Jadi dalam hal perjanjian lisensi paten, ketentuan dasar pemberian lisensi diatur dalam Undang-Undang No.14 Tahun 2001 tentang Paten, khususnya dalam pasal 69-73. Namun rincian ketentuan mengenai lisensi dalam wujud peraturan pelaksanaannya sampai kini belum ditetapkan. Ini berarti bahwa perjanjian alih teknologi diatur dengan KUH Perdata, sedangkan pemberian lisensi paten berdasarkan ketentuan Undang-undang Paten. Oleh karena itu dasar hukum untuk mengatur lisensi paten akan tetap menggunakan ketentuan umum dalam KUH Perdata, terutama ketentuan perjanjiannya walaupun kebebasan membuat perjanjian akan dibatasi oleh ketentuan Pasal 1320 KUH Perdata dan pasal 71 ayat (1) Undang-undang Paten. Melalui perjanjian lisensi paten ini, pemberi teknologi memberikan hak kepada penerima teknologi untuk suatu jangka waktu tertentu dan dengan syarat dan kondisi yang disetujui bersama, memanfaatkan dan menggunakan teknologi dan pemberi teknologi untuk tujuan tertentu.[4]

Macam-macam Kontrak Lisensi
Kontrak lisensi dapat dibedakan berdasarkan pihak yang berperan sebagai lisensor dan lisensi sebagai berikut:
a.      Privat to Privat
b.      Government to Privat
c.       Government to Government
Wujud dari perjanjian teknologi secara kontraktual dapat berupa, perjanjian lisensi, Leasing, Franchising, Management Contract, Joint Venture atau Subcontracting, Technical Service Contract, Turnkey Contract dan lain-lain.[5]
Pengertian Alih Teknologi
Tentang istilah “alih” atau “pengalihan” merupakan terjemahan dari kata transfer. Sedang kata transfer berasal dari bahasa latin transfere yang berarti jarak lintas (trans, accross) dan ferre yang berarti memuat (besar).
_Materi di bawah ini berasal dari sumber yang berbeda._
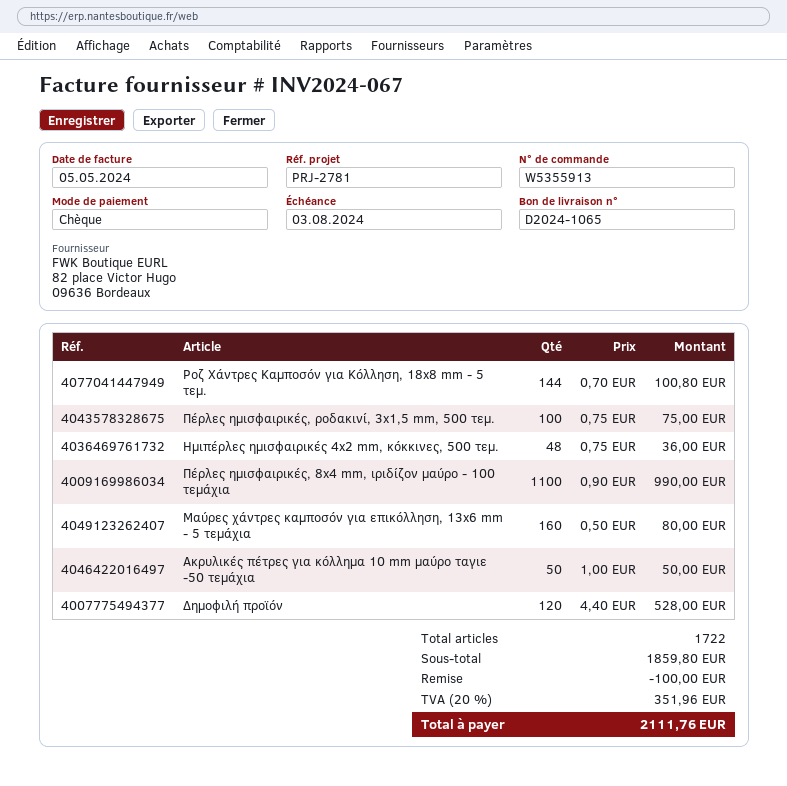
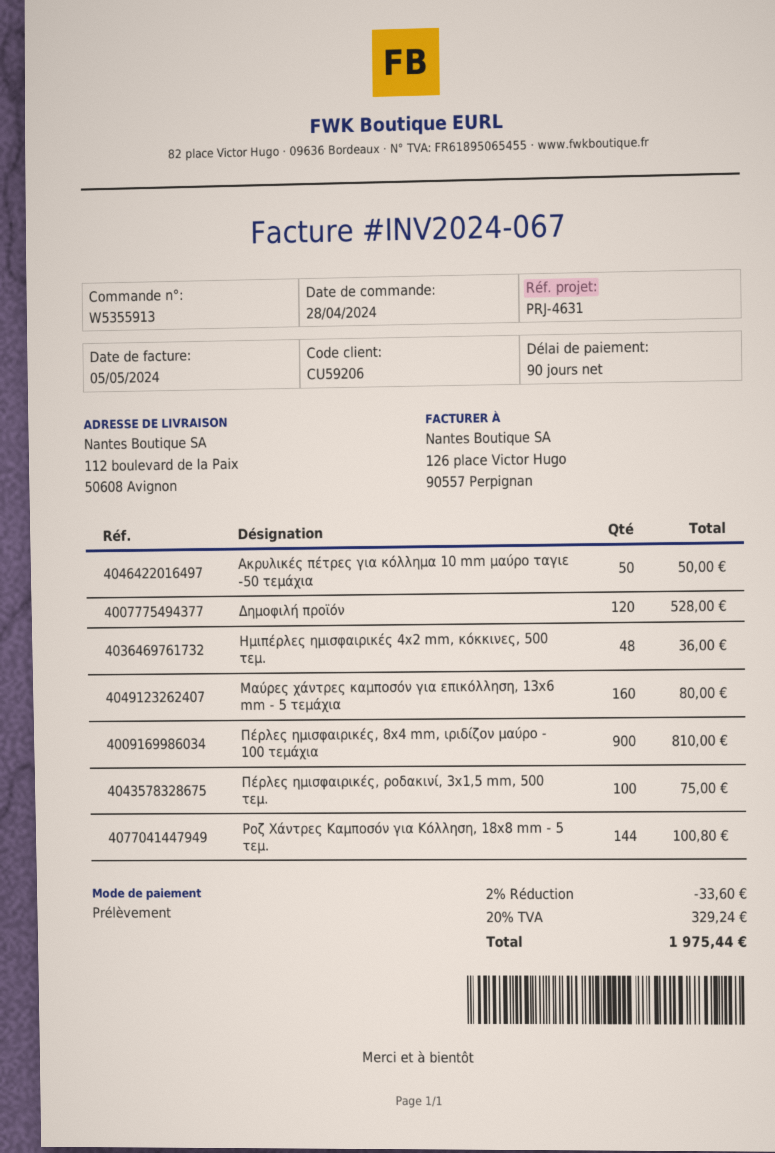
reference: PRJ-2781 -> PRJ-4631
payment method: cheque -> direct debit
Πέρλες ημισφαιρικές, 8x4 mm, ιριδίζον μαύρο - 100 τεμάχια: 1100 for 990.00 -> 900 for 810.00
discount: 100.00 -> 33.60
tax: 20% = 351.96 -> 20% = 329.24
total: 2111.76 -> 1975.44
Kata alih atau pengalihan banyak dipakai para ahli dalam berbagai tulisan, walaupun adapula yang menggunakan istilah lain seperti “pemindahan” yang diartikan sebagai pemindahan sesuatu dari satu tangan ke tangan yang lain, sama halnya dengan pengoperan atau penyerahan. Pendapat inilah yang menekankan makna harfiahnya, pendapat lain dengan istilah “pelimpahan” sedangkan para ahli menghendaki makna esensinya dengan memperhatikan insir adaptasi, asimilasi, desiminasi atau difusikannya obyek yang ditransfer (teknologi)[6]
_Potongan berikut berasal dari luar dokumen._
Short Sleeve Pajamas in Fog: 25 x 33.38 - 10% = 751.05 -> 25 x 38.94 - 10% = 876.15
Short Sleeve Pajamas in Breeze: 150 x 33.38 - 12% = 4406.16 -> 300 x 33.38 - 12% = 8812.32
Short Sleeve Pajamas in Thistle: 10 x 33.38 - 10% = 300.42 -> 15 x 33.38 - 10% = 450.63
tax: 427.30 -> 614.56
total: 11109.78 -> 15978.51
Apa yang dikemukakan Marzuki pada definisi teknologi di atas memang tepat karena technical know-how merupakan sesuatu yang menentukan bagi terciptanya peralatan guna memproduksi barang dan jasa. Dapat dikemukakan bahwa technical know how itulah yang memungkinkan terciptanya alat-alat itu.[7] Sehingga dapat ditarik kesimpulan berdasarkan apa yang dikemukakan Marzuki tersebut bahwa alih teknologi sebenarnya alih mengenai technical know-how, yaitu rahasia dibalik peralatan untuk memproduksi barang dan jasa.
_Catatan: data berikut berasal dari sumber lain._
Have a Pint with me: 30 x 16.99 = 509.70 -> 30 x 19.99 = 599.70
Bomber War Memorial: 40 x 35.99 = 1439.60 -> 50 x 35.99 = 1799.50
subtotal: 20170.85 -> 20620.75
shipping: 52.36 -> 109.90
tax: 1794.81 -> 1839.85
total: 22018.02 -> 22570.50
Menurut Peraturan Pemerintah nomor 20 tahun 2005 definisi alih teknologi dikemukakan sebagai berikut:

Alih teknologi adalah pengalihan kemampuan memanfaatkan dan menguasai ilmu pengetahuan dan teknologi antar lembaga, badan atau orang, baik yang berada dalam lingkungan dalam negeri maupun yang berasal dari luar negeri ke dalam negeri atau sebaliknya.”

Pengaturan Alih Teknologi secara Internasional dan Nasional
a.      Pengaturan pada TRIPs
Merujuk Pasal 7 dan Pasal 8, dapat ditafsirkan bahwa persoalan alih teknologi menjadi perhatian utama dalam TRIPs. Ketentuan pasal 7 secara tegas mengatakan pentingnya alih teknologi bagi peningkatan kesejahteraan sosial ekonomi dari negara peserta TRIPs. Pasal 8 lalu menekankan pada perlunya perlindungan pada kesejahteraan masyarakat dan gizi, serta untuk menggalakkan sektor-sektor yang vital untuk kepentingan publik, yang dilaksanakan dalam rangka pengembangan teknologi dan sosio ekonomis negara peserta TRIPs.
b.      Pengaturan pada Ketentuan Hukum di Indonesia
Ketentuan mengenai alih teknologi lebih jauh terdapat dalam Undang-undang No. 18 Tahun 2002 tentang Sistem Nasional Penelitian, Pengembangan dan Penerapan Ilmu Pengetahuan dan Teknologi. Undang-undang yang mulai berlaku sejak 29 juli 2002 tersebut menyatakan bahwa alih teknologi merupakan pengalihan kemampuan memanfaatkan dan menguasai ilmu pengetahuan dan teknologi antar lembaga, badán, atau orang, baik yang berada di lingkungan dalam negeri, maupun yang berasal dari luar negeri ke dalam negeri dan sebaliknya.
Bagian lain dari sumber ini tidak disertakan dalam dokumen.